Quad (4x) A6000 WSL2 CUDA Init Errors

Hey there,

I’m running into some issues with WSL2 on a 4x A6000 Machine. I’ve tried both CUDA 11.7 and 12.0 samples and get “Error: only 0 Devices available, 1 requested. Exiting.” after successfully building and attempting to run the nbody Cuda sample.

$ echo $PATH returns the following successful cuda path:
/usr/local/cuda-12.0/bin

$ echo $CUDA_HOME returns the following:
/usr/local/cuda-12.0/

$ ldconfig -p returns the following list of cuda libraries having been loaded:

Nvidia-SMI returns the following:

…what exactly am I missing from this seemingly appropriate WSL2 setup? I did not install Nvidia display drivers, I am on a brand new WSL2 Ubuntu image running on the latest kernel from Microsoft. I am on Windows 11 22H2.

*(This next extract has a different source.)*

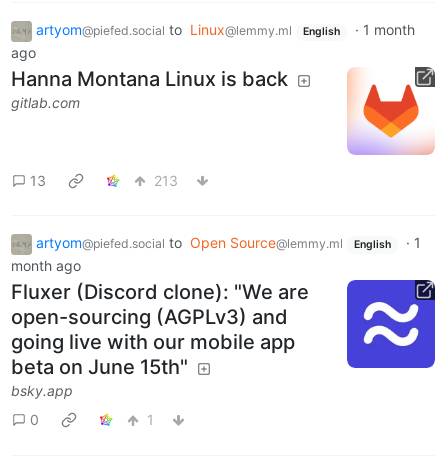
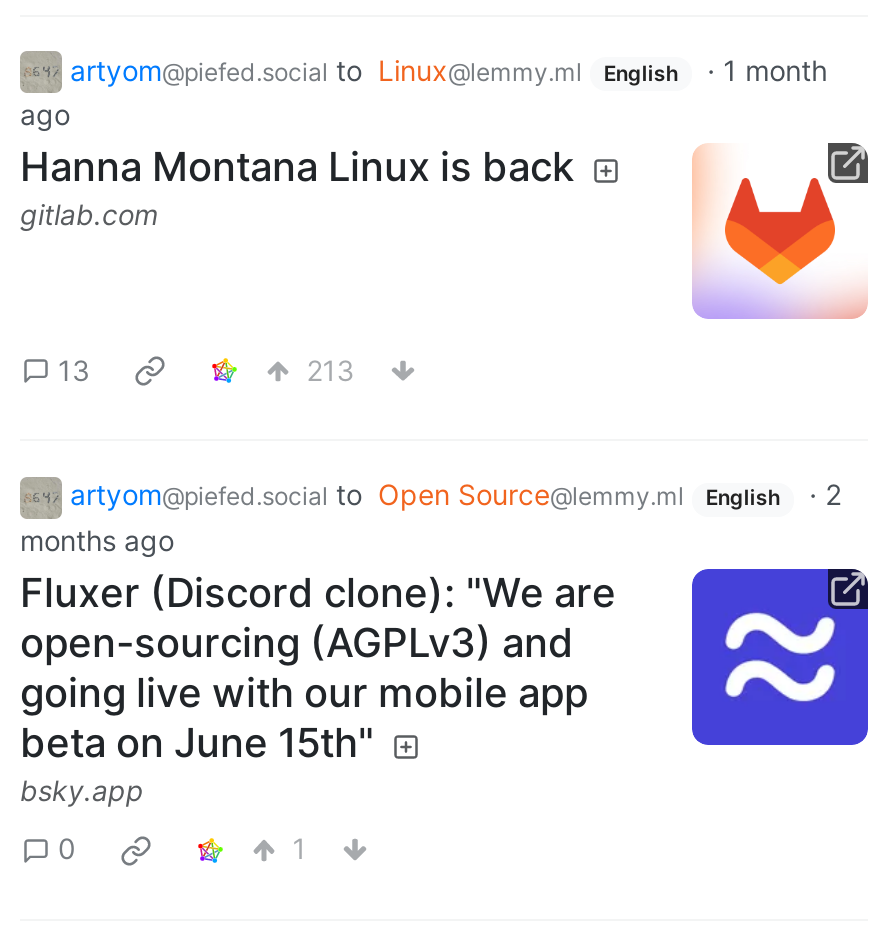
- artyom@piefed.social to Open Source@lemmy.ml English · 1
+ artyom@piefed.social to Open Source@lemmy.ml English · 2

- month ago
+ months ago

Drivers as stated in Nvidia-SMI output.

Trying to load Pytorch torch.cuda.is_available() returns the following errors:

  1. “UserWarning: CUDA initialization: Unexpected error from cudaGetDeviceCount(). Did you run some cuda functions before calling NumCudaDevices() that might have already set an error?”
  2. Error 2: out of memory (Triggered internally at /opt/pytorch/pytorch/c10/cuda/“CUDAFunctions.cpp:109”)

Any help here would be wildly appreciated. Thanks!

Update:

If I do a quick:
$export CUDA_VISIBLE_DEVICES=3 (or 1, or 2)

everything works fine. Moving up to the final GPU with $export CUDA_VISIBLE_DEVICES=4 causes a failure.

The same issue happens with WSL2 on my 4x A6000 machine, but to me any option of CUDA_VISIBLE_DEVICES including GPU 1 causes failures while 0, 2, 3 work fine. Still looking for solutions. :(

Thanks, finally make things work out by limited to 3 visible devices. I’m using 4x 2080Tis and also facing the same problem.

Given that this is now mildly repro’ed by 3 people, does any Nvidia team member have thoughts on whether this is a Microsoft / WSL or an Nvidia challenge? Or correctable user error perhaps?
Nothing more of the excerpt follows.